I measured commit time before and after this change, in a case with no
files filtered out, several files filtered out (no difference) and 5k
files filtered out (+1% time).

Recreating the 100 more recent merges in a private repo, the
concatenated uncompressed files lists goes from 1.12MB to
0.52MB. Excluding 3 merges that are not representative, then the size
goes from 570k to 15k.
I converted part of mozilla-central, and observed file list shrinking
quite a bit too, starting at the very first merge, 733641d9feaf, going
from 550 files to 10 files (although they have relatively few merges,
so they probably wouldn't care).

Diff Detail

Repository
rHG Mercurial
Lint
Lint Skipped
Unit
Unit Tests Skipped

Event Timeline

See some thoughts from me and others on https://bz.mercurial-scm.org/show_bug.cgi?id=4292. Is your goal to shrink the changelog? Or that you feel that the current behavior is incorrect? Or something else?

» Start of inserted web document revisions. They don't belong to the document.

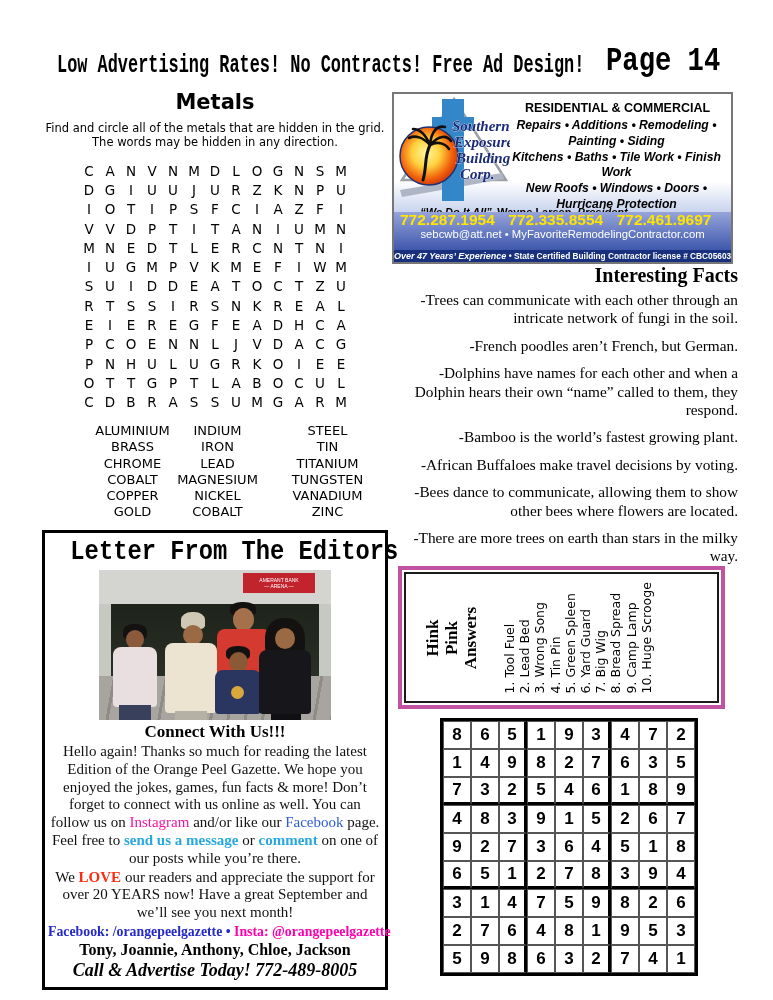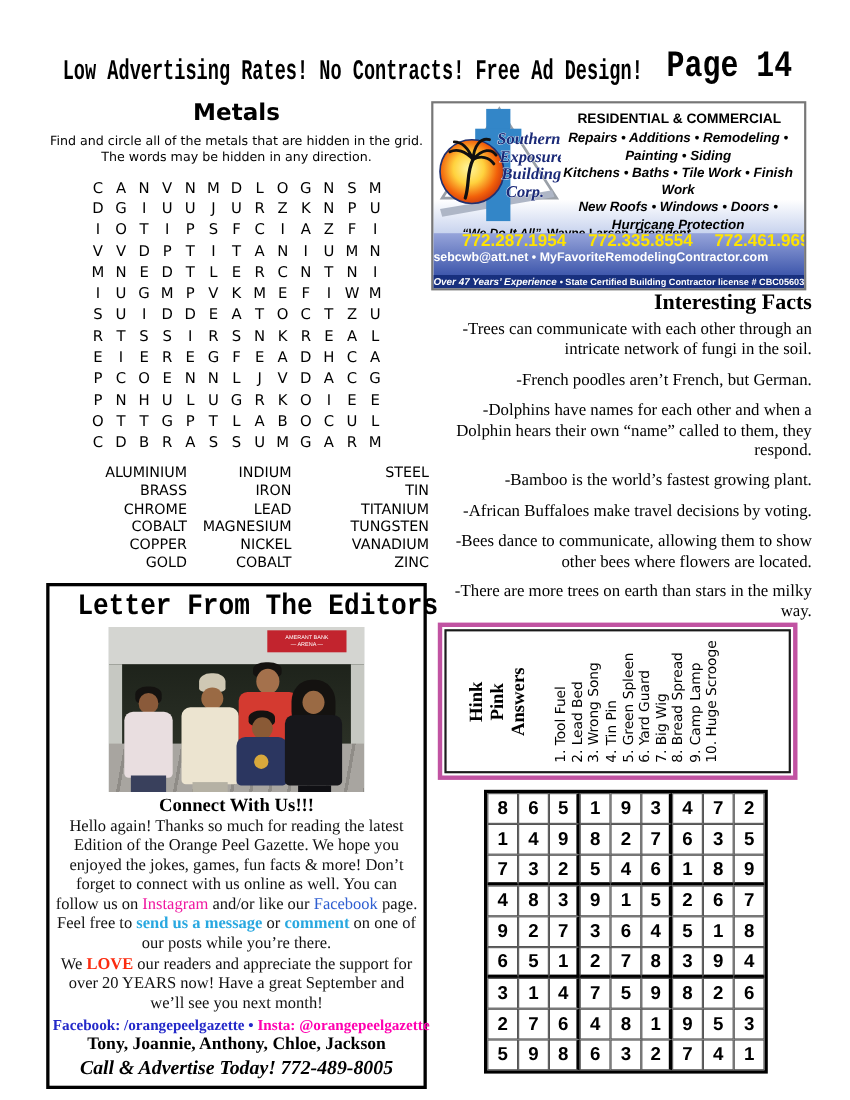"772.287.1954" .ad-phone { margin-left: 20px -> none; text-align: center -> left }
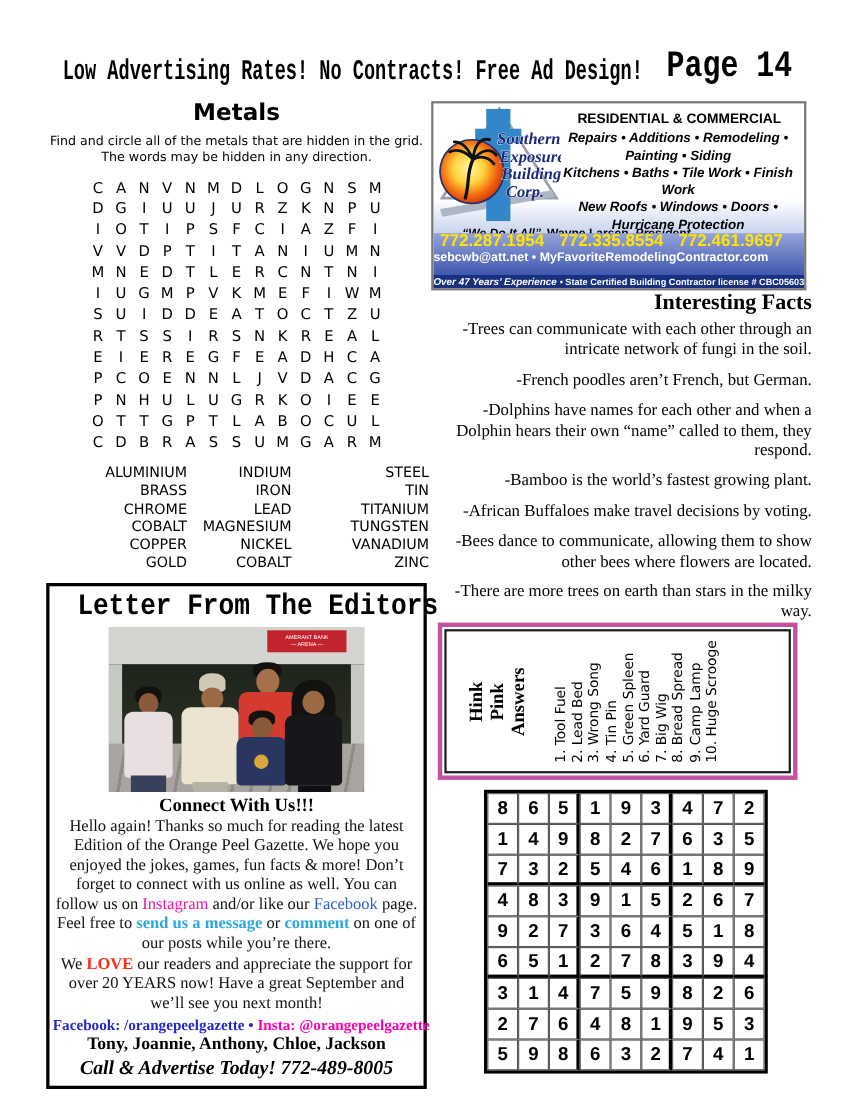"sebcwb@att.net •" .ad-contact { font-weight: bold -> normal; text-align: none -> center }
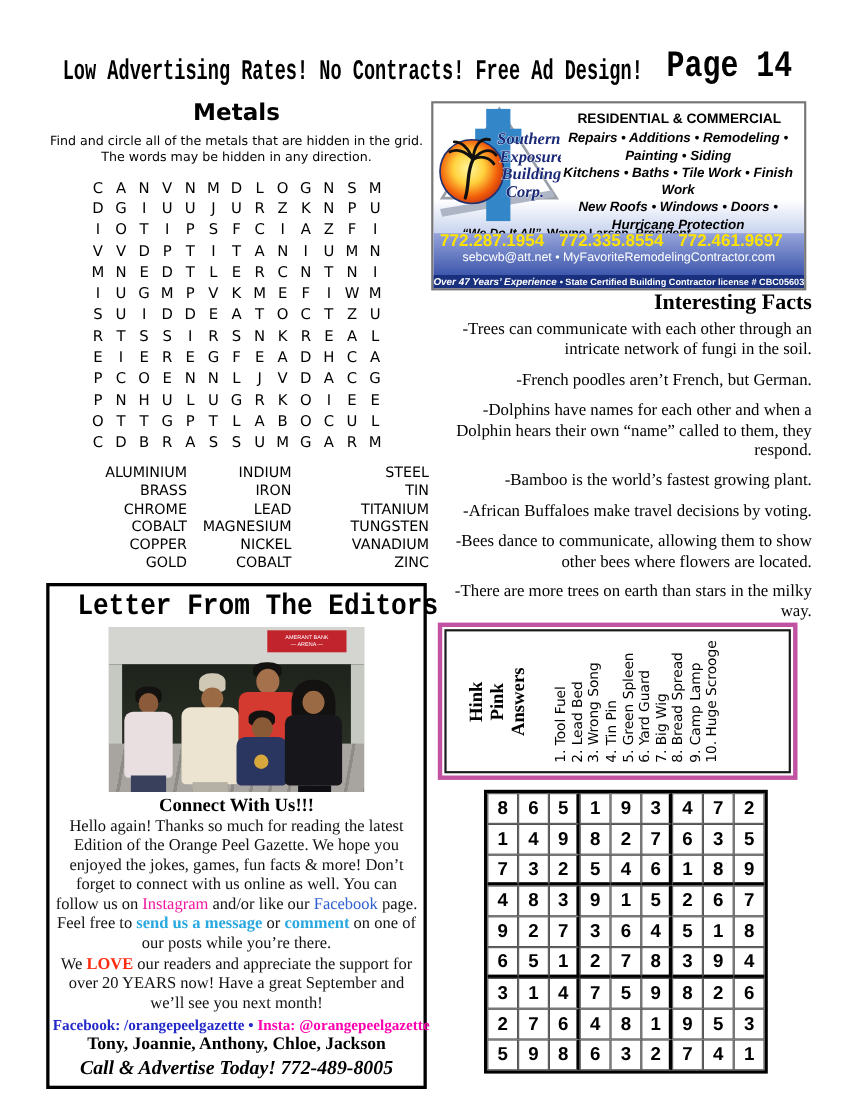"ALUMINIUM" .word-list { text-align: right -> center }
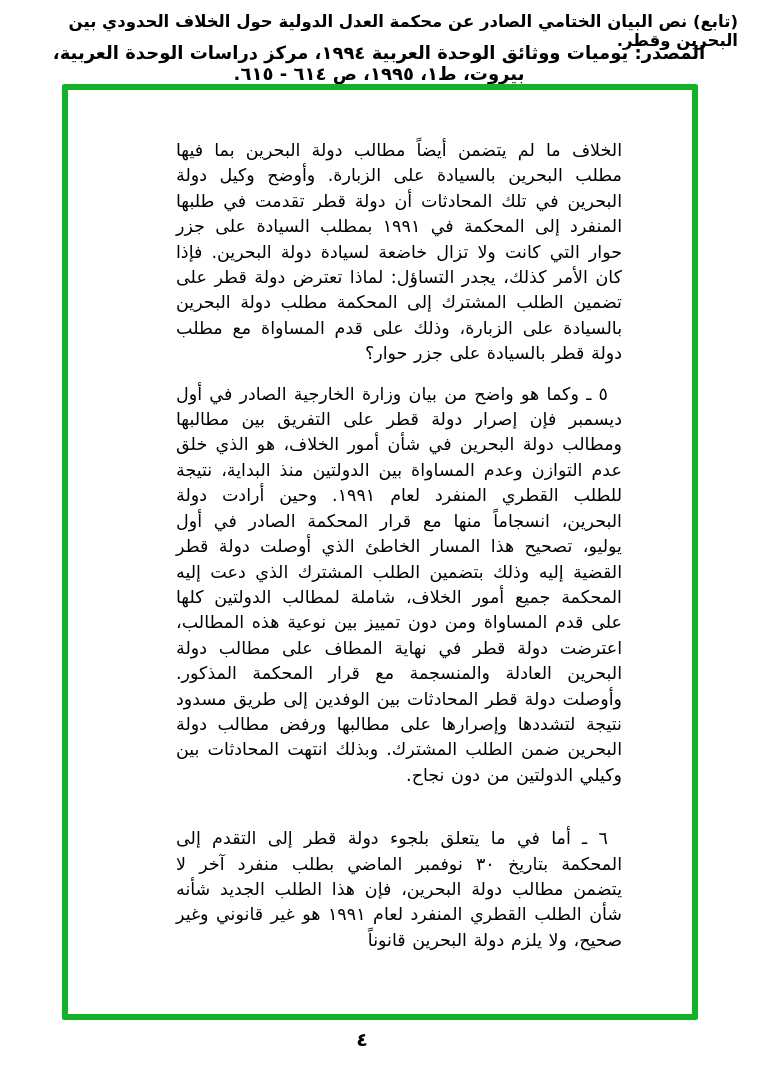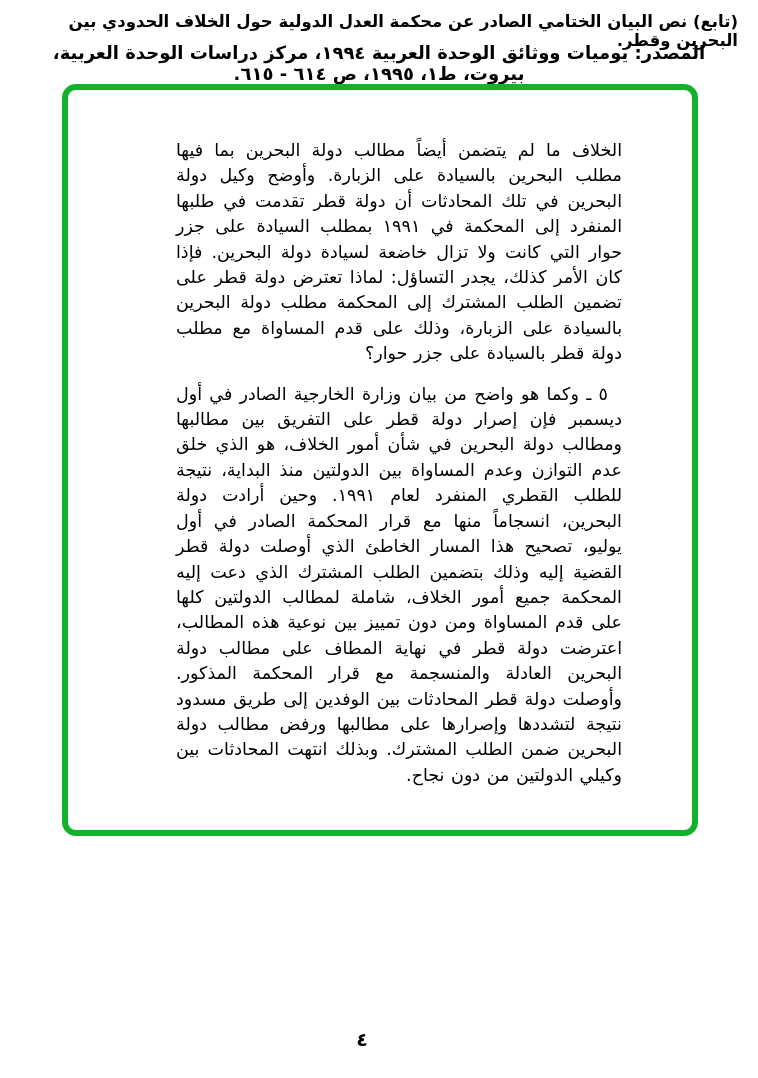"الخلاف ما لم يتضمن أيضاً" .green-box { border-radius: 14px -> 2px; height: 752px -> 936px }
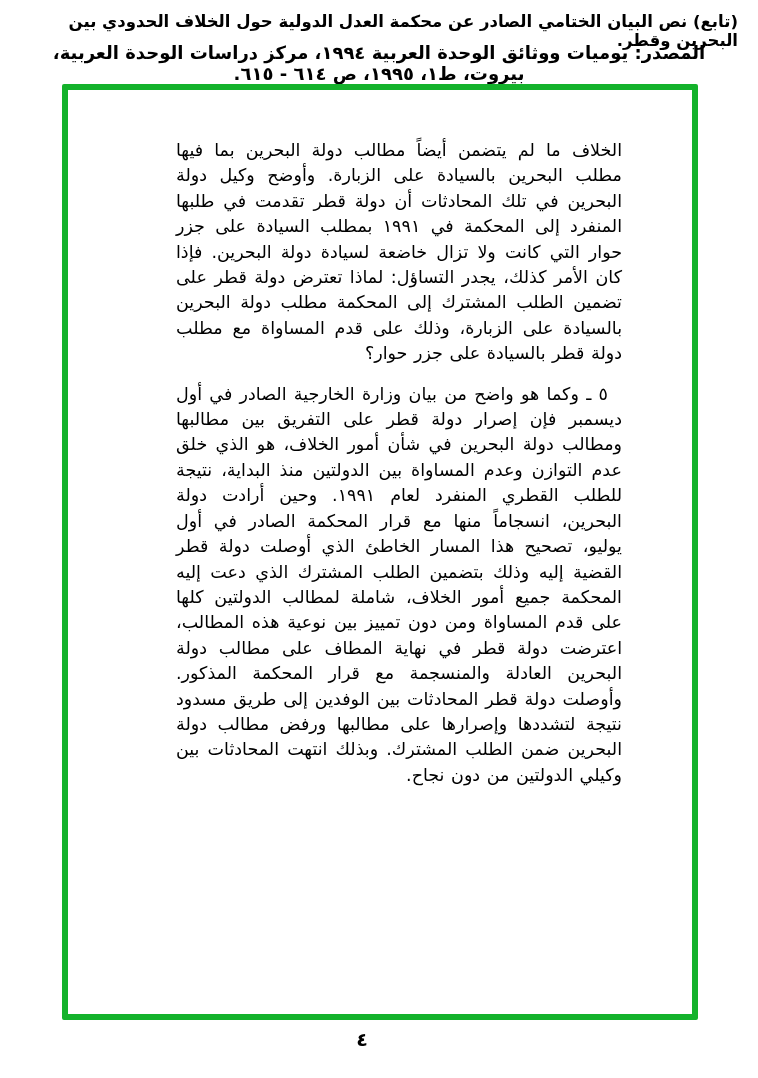"٦ ـ أما في ما" p.para-indent { html: none -> <p>٦ ـ أما في ما يتعلق بلجوء دولة قطر إلى التقدم إلى المحكمة بتاريخ ٣٠ نوفمبر الماضي بطلب منفرد آخر لا يتضمن مطالب دولة البحرين، فإن هذا الطلب الجديد شأنه شأن الطلب القطري المنفرد لعام ١٩٩١ هو غير قانوني وغير صحيح، ولا يلزم دولة البحرين قانوناً</p> }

valentin.gatienbaron added a comment.EditedJul 8 2019, 11:03 PM

I hadn't seen the bug you linked to, or your recent change, though I saw ctx.filesadded() and friends (when writing this) and suspected they were written the way they are to work nicely on merges.

I didn't have one single goal when writing this. Hg's behavior is the source of several problems.

One problem is the size of the changelog and bundles. In part because I assume this creates slowness (hg log -u .. for instance), but also because things look broken as a result: the changelog is bigger than the manifestlog, some bundles consist almost purely of this list of files. I can't really analyze these parts of hg until this is fixed because this problem would shadow everything else.
I estimate that the changelog would be half the size with this (75% of the changelog taken by files list, 65% of uncompressed files list size come from merges, lists for merge get 60x shorter, and I assume compression ratio wouldn't get too much worse when shortening these files lists), if I could rewrite the history without changing hashes.

Then a couple of weeks ago, I looked at the speed of hg pull. I noticed that server-side hg was opening 35k filelogs when it really needed 12k (~50% server time doing that IIRC). Adding the filtering from this commit into the server-side of pull made it open 13k filelogs, which sounds like a reasonable number, and should reduce this ~50% of server time (I can't measure whether pull time would be improved given the cost of filtering on the fly, but it certainly wouldn't be any worse).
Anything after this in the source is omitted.